» Entries supplied:
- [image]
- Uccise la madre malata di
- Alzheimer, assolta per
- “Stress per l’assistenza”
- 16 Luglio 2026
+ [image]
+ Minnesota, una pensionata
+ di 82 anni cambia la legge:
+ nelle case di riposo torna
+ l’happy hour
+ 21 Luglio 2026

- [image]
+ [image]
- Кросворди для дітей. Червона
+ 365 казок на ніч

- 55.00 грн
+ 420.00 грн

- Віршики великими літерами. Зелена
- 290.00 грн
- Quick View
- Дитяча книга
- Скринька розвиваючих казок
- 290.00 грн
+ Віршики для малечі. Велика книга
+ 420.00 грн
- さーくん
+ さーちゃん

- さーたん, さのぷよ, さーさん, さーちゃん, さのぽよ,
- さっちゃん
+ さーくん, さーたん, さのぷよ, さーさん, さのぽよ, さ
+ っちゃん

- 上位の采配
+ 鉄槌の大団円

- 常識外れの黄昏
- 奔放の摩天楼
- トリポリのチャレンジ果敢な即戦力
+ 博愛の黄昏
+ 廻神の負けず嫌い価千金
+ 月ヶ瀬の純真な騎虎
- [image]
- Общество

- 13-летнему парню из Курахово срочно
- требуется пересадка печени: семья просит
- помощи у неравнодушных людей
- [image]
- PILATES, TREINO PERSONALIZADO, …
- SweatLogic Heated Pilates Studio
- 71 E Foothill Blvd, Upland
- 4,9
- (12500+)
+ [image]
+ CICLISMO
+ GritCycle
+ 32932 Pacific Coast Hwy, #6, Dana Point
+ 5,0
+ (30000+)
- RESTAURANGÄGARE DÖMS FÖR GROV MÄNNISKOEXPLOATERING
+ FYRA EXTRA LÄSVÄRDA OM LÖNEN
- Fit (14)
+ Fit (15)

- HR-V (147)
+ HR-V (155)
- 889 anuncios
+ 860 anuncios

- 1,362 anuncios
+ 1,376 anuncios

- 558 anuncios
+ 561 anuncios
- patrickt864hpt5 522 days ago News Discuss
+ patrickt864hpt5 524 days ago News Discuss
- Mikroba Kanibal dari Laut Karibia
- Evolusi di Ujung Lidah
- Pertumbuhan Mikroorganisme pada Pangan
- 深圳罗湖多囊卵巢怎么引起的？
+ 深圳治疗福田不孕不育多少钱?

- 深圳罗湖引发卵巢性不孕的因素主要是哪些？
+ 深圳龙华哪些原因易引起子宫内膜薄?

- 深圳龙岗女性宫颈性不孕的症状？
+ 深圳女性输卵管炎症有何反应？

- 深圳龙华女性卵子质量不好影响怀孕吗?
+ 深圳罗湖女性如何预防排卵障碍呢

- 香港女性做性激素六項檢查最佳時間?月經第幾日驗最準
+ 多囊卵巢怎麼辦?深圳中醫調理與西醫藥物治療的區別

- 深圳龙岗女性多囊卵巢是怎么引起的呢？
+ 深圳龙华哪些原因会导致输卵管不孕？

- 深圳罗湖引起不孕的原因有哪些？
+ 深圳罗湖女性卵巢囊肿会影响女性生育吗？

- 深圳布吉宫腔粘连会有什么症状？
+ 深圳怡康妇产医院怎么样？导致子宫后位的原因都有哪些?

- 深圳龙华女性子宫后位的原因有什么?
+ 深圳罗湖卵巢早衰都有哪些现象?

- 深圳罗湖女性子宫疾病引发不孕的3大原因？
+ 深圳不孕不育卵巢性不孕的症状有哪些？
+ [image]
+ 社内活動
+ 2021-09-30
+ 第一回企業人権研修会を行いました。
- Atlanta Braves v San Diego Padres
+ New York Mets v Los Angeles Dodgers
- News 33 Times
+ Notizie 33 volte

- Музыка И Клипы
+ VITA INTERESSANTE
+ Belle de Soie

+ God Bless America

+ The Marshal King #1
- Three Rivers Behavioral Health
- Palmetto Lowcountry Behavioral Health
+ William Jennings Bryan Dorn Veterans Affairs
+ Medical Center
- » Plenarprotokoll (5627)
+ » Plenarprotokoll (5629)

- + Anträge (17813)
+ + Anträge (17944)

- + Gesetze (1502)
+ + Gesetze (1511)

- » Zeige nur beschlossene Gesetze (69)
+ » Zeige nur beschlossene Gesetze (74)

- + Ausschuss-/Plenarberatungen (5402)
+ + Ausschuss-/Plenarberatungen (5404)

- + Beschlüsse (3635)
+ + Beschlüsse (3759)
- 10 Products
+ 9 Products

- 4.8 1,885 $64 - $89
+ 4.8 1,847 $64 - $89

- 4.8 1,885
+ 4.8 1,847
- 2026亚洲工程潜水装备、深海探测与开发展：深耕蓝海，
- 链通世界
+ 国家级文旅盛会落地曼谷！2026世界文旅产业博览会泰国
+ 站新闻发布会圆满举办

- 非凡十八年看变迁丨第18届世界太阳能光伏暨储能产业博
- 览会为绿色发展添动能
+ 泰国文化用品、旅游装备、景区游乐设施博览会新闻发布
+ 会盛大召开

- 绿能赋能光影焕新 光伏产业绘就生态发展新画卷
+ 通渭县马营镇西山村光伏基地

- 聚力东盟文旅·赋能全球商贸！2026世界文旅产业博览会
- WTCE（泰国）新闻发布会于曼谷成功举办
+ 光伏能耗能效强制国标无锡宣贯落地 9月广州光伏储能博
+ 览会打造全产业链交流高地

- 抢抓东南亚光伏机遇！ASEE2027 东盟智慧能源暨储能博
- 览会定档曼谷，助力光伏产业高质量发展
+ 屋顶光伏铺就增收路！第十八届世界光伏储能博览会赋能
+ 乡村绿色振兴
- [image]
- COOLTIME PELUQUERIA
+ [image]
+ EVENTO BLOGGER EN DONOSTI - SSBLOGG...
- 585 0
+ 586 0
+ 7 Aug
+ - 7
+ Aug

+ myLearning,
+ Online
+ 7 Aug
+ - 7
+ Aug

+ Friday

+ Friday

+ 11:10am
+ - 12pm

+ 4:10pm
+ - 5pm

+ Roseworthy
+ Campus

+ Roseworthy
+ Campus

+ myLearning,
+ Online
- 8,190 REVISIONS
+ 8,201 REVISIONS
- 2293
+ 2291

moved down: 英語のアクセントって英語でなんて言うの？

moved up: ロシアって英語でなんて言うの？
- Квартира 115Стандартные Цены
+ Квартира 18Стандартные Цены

» Task statement:
From the entries above, give again exactly the lines running from the line with "- RESTAURANGÄGARE DÖMS" to the line with "- 深圳罗湖女性子宫疾病引发不孕的3大原因？"; include both of those lines.

» Answer box:
- RESTAURANGÄGARE DÖMS FÖR GROV MÄNNISKOEXPLOATERING
+ FYRA EXTRA LÄSVÄRDA OM LÖNEN
- Fit (14)
+ Fit (15)

- HR-V (147)
+ HR-V (155)
- 889 anuncios
+ 860 anuncios

- 1,362 anuncios
+ 1,376 anuncios

- 558 anuncios
+ 561 anuncios
- patrickt864hpt5 522 days ago News Discuss
+ patrickt864hpt5 524 days ago News Discuss
- Mikroba Kanibal dari Laut Karibia
- Evolusi di Ujung Lidah
- Pertumbuhan Mikroorganisme pada Pangan
- 深圳罗湖多囊卵巢怎么引起的？
+ 深圳治疗福田不孕不育多少钱?

- 深圳罗湖引发卵巢性不孕的因素主要是哪些？
+ 深圳龙华哪些原因易引起子宫内膜薄?

- 深圳龙岗女性宫颈性不孕的症状？
+ 深圳女性输卵管炎症有何反应？

- 深圳龙华女性卵子质量不好影响怀孕吗?
+ 深圳罗湖女性如何预防排卵障碍呢

- 香港女性做性激素六項檢查最佳時間?月經第幾日驗最準
+ 多囊卵巢怎麼辦?深圳中醫調理與西醫藥物治療的區別

- 深圳龙岗女性多囊卵巢是怎么引起的呢？
+ 深圳龙华哪些原因会导致输卵管不孕？

- 深圳罗湖引起不孕的原因有哪些？
+ 深圳罗湖女性卵巢囊肿会影响女性生育吗？

- 深圳布吉宫腔粘连会有什么症状？
+ 深圳怡康妇产医院怎么样？导致子宫后位的原因都有哪些?

- 深圳龙华女性子宫后位的原因有什么?
+ 深圳罗湖卵巢早衰都有哪些现象?

- 深圳罗湖女性子宫疾病引发不孕的3大原因？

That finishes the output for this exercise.